Online trading is no small task and is an activity that should be approached with sincere caution. It proves to be most beneficial to receive professional training and counsel upon entering the forex trade industry.
There are several different approaches and they all are enhanced with the tool supplied by forex broker reviews. These reviews offer detailed insight on the capabilities and ratings of professional brokers in the industry. This is a beneficial guide that has been developed for and highly utilized by current and potential forex traders. The worst move possible in the forex trading industry is to proceed to the trading platform without a broker. An even worse mistake is moving forward with one who doesn’t possess the necessary credibility to grow or successfully groom clients in the forex trade world.
Tips on Picking a Forex Broker
Take your time when looking for a reliable forex broker to make sure your money and trades will be handled appropriately. All U.S. forex brokers must register with the National Futures Association (NFA), a self-regulating government body intended to provide transparency. Go to the NFA website to verify the broker’s compliance and look for complaints or disciplinary actions that could affect your final decision.
The safety of your funds and private information is more important than any other consideration when you open a forex account because brokers can get hacked or go bankrupt.
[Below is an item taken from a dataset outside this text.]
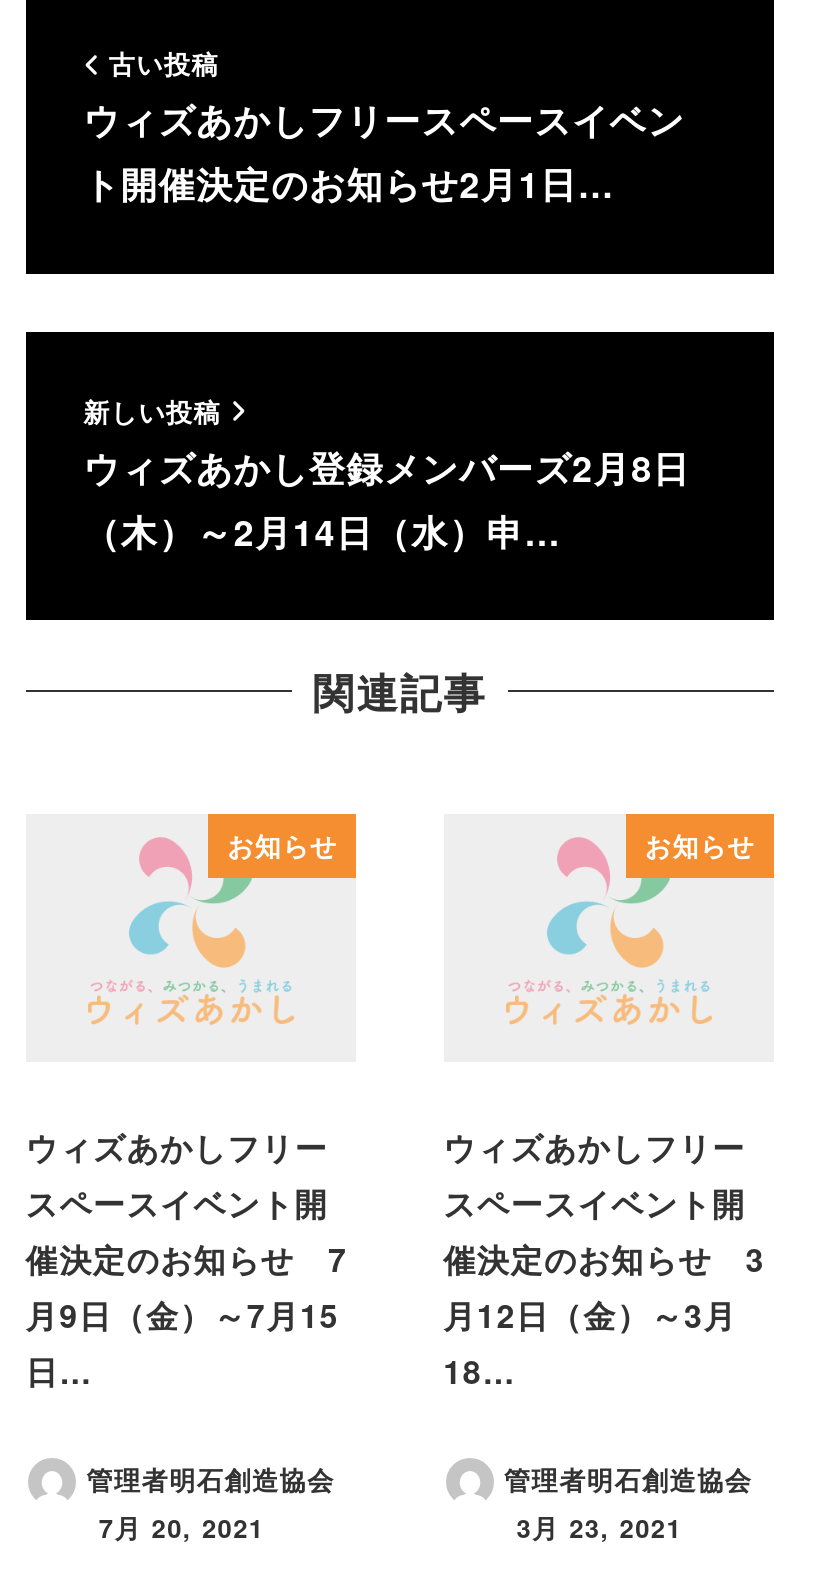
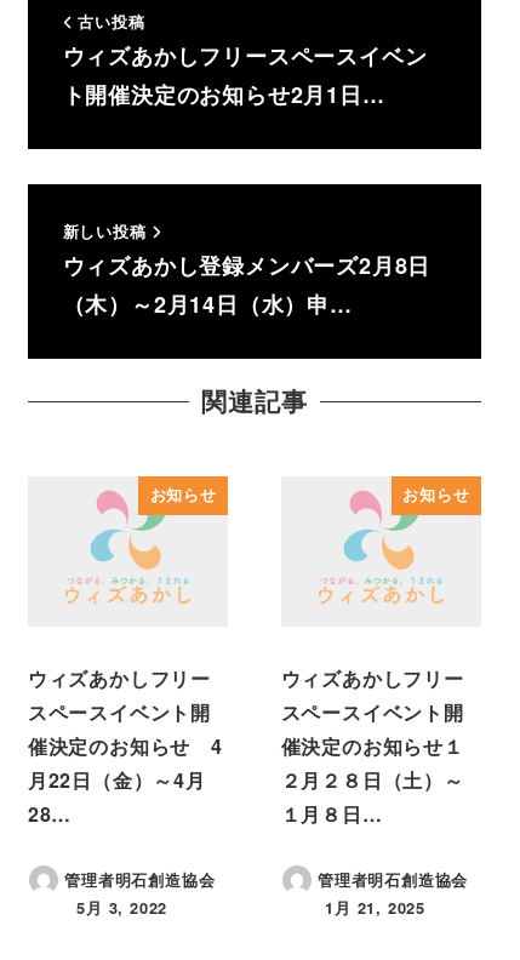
[26,1235,348,1393] 催決定のお知らせ 7 | 月9日（金）～7月15 | 日… -> [28,732,223,827] 催決定のお知らせ 4 | 月22日（金）～4月 | 28…
[443,1235,765,1393] 催決定のお知らせ 3 | 月12日（金）～3月 | 18… -> [281,732,464,827] 催決定のお知らせ１ | ２月２８日（土）～ | １月８日…
[99,1509,264,1545] 7月 20, 2021 -> [77,897,168,919] 5月 3, 2022
[516,1509,682,1545] 3月 23, 2021 -> [325,897,425,919] 1月 21, 2025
Unlike stockbrokers, whose clients’ funds are protected by the Securities Investor Protection Corporation (SIPC) if the brokerage shuts down, U.S. forex brokers provide no account protection. Even worse, a forex broker can recover more than your account balance through legal action if it doesn’t offer negative balance protection, which promises you won’t be asked for more money than your account balance if a position crashes.
The forex review system is designed to place relevant information regarding the broker at the fingertips of the investor. It offers an insightful comparison of some of the most viable contributions of the broker and helps the investor to see what the differences are between various brokers. It’s a great approach that can potentially save the investor a great deal of time, money and effort in the long run. There are many questions and concerns as one enters the forex trade platform. Those who are completely new to the industry may not be clear on what’s important and what makes the difference. The reviews offered on forex brokers can help to spark a general idea on what brokers should offer and how these may make a difference in trading abilities and what’s to be expected in the outcome.
Choosing a forex broker requires you first to figure out what type of investor you are and your goals in investing in currencies.
Each broker that features forex investments has advantages and disadvantages. Some of the most important things to consider are regulation, the level of security provided by these companies and transaction fees. Security features varies from broker to broker. Some brokers have integrated security features like two-step authentication keep accounts safe from hackers.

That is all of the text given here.